#### WHAT TO PRODUCE
Every line below containing the word "allows" should be found and copied.

[Stored items from a collection]
━━━━━━━━

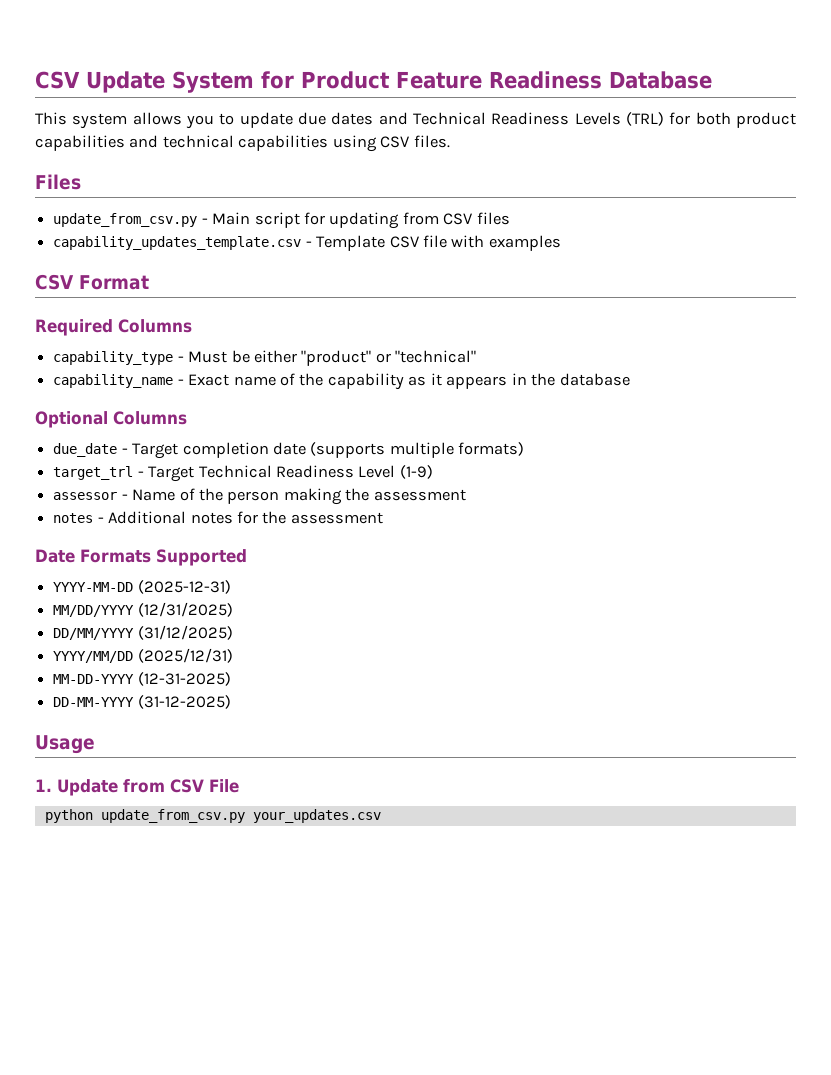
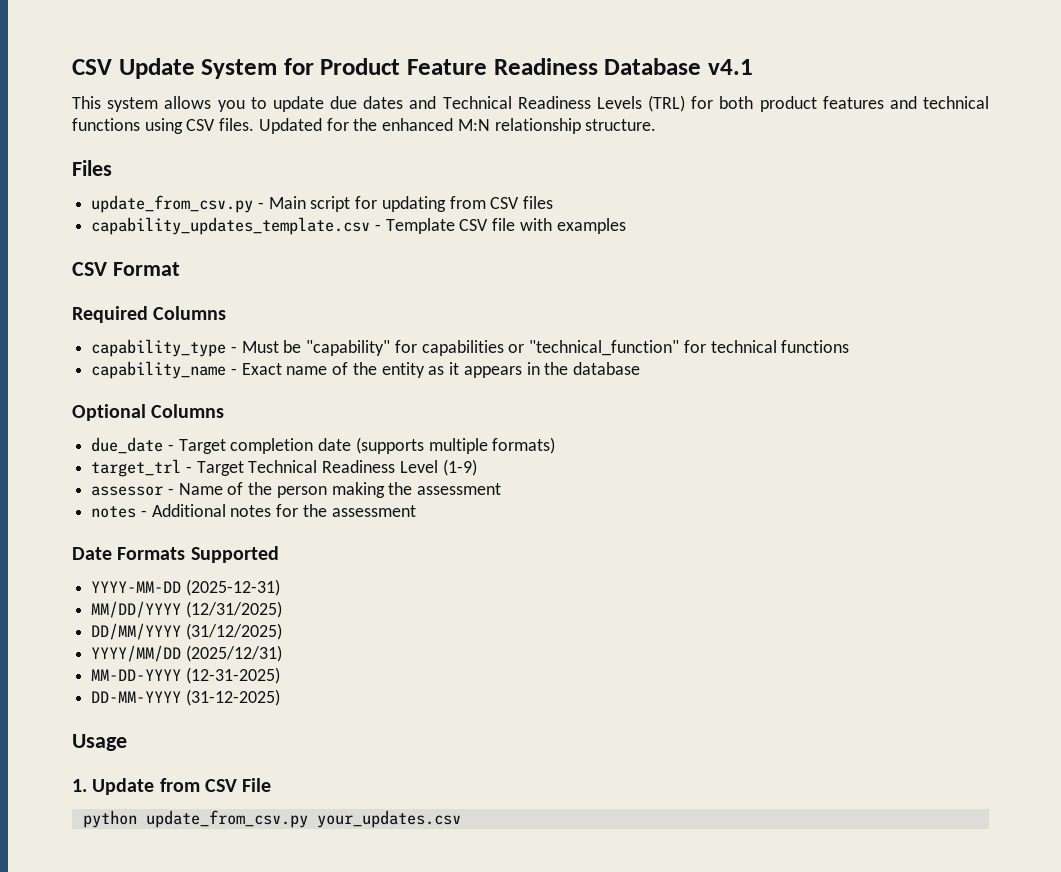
- CSV Update System for Product Feature Readiness Database
+ CSV Update System for Product Feature Readiness Database v4.1
- This system allows you to update due dates and Technical Readiness Levels (TRL) for both product capabilities and technical capabilities using CSV files.
+ This system allows you to update due dates and Technical Readiness Levels (TRL) for both product features and technical functions using CSV files. Updated for the enhanced M:N relationship structure.
- capability_type - Must be either "product" or "technical"
+ capability_type - Must be "capability" for capabilities or "technical_function" for technical functions
- capability_name - Exact name of the capability as it appears in the database
+ capability_name - Exact name of the entity as it appears in the database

━━━━━━━━

#### SOLUTION TO THIS TASK
- This system allows you to update due dates and Technical Readiness Levels (TRL) for both product capabilities and technical capabilities using CSV files.
+ This system allows you to update due dates and Technical Readiness Levels (TRL) for both product features and technical functions using CSV files. Updated for the enhanced M:N relationship structure.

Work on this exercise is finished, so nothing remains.